Citation : 1974 Latest Caselaw 74 SC
Judgement Date : 28 Mar 1974

    
Headnote :

The petitioner was detained by an order of the District Magistrate, Varanasi, U.P. under Sec. 3 (1) (a) (iii) of the Maintenance of Internal Security Act, 1971, with a view to preventing him from acting in any manner prejudicial to the maintenance of supplies and services essential to the community.

On the questions, whether, when some of the grounds furnished by the detaining authority form the subject-matter of trial in criminal cases which are still sub-judice, the detention would be valid, and whether the detenu can be said to be reasonably able to make an effective representation against those grounds :

 

Biram Chand Vs. State of Uttar Pradesh & Ors [1974] INSC 74 (28 March 1974)

GOSWAMI, P.K.

GOSWAMI, P.K.

KHANNA, HANS RAJ

CITATION: 1974 AIR 1161 1974 SCR (3) 813 1974 SCC (4) 573

CITATOR INFO:

O 1974 SC2154 (34) F 1975 SC 134 (6)

ACT:

Maintenance of Internal Security Act, 1971 S. 3 (1) (a) (iii)--Detention when prosecution is pending on the same facts--Validity.

HEADNOTE:

The petitioner was detained by an order of the District Magistrate, Varanasi, U.P. under Sec. 3 (1) (a) (iii) of the Maintenance of Internal Security Act, 1971, with a view to preventing him from acting in any manner prejudicial to the maintenance of supplies and services essential to the community.

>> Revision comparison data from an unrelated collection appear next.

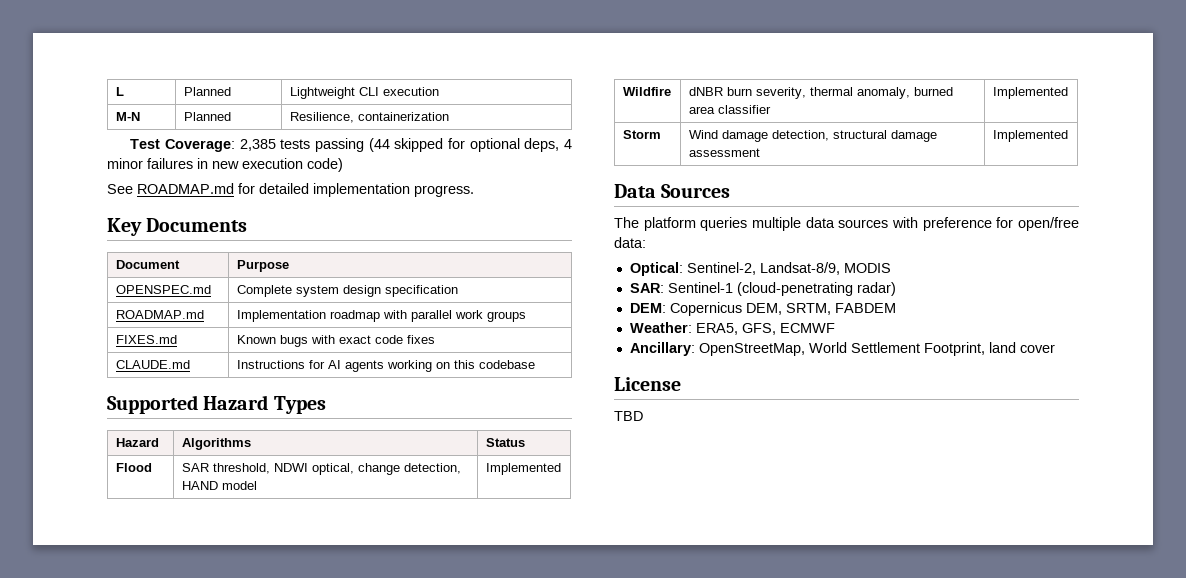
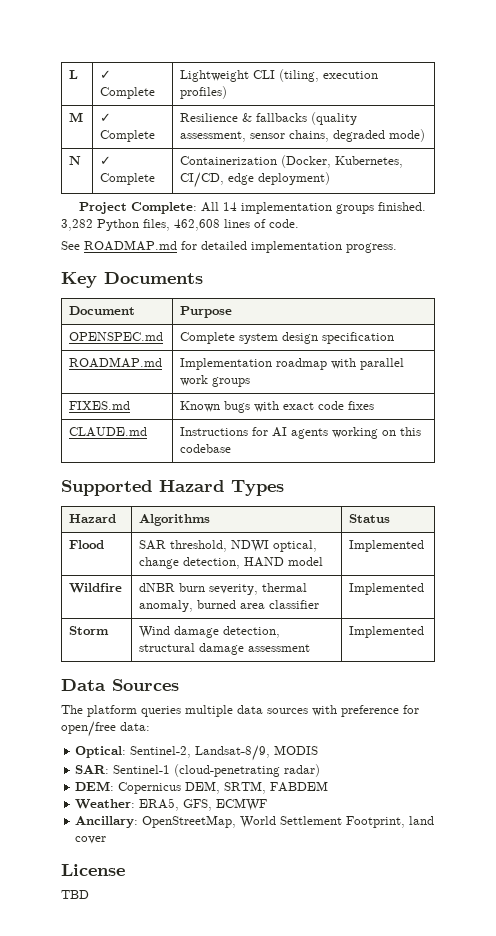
- L | Planned | Lightweight CLI execution
- M-N | Planned | Resilience, containerization
- Test Coverage: 2,385 tests passing (44 skipped for optional deps, 4 minor failures in new execution code)
+ L | ✓ Complete | Lightweight CLI (tiling, execution profiles)
+ M | ✓ Complete | Resilience & fallbacks (quality assessment, sensor chains, degraded mode)
+ N | ✓ Complete | Containerization (Docker, Kubernetes, CI/CD, edge deployment)
+ Project Complete: All 14 implementation groups finished. 3,282 Python files, 462,608 lines of code.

On the questions, whether, when some of the grounds furnished by the detaining authority form the subject-matter of trial in criminal cases which are still sub-judice, the detention would be valid, and whether the detenu can be said to be reasonably able to make an effective representation against those grounds :

HELD : (a) In the case of preventive detention the grounds must be clear and definite to enable the detenu to make a real and effective representation to the Government to establish his innocence. [818 C] (b) Being faced with a criminal prosecution in a trial which is pending against him, although, the detenu has not got a proper and reasonable opportunity in accordance with law to make an effective representation against the impugned order of detention covered by the said proceeding, because, by disclosing his defence and certain facts lie would be handicapped in defending himself in the criminal court.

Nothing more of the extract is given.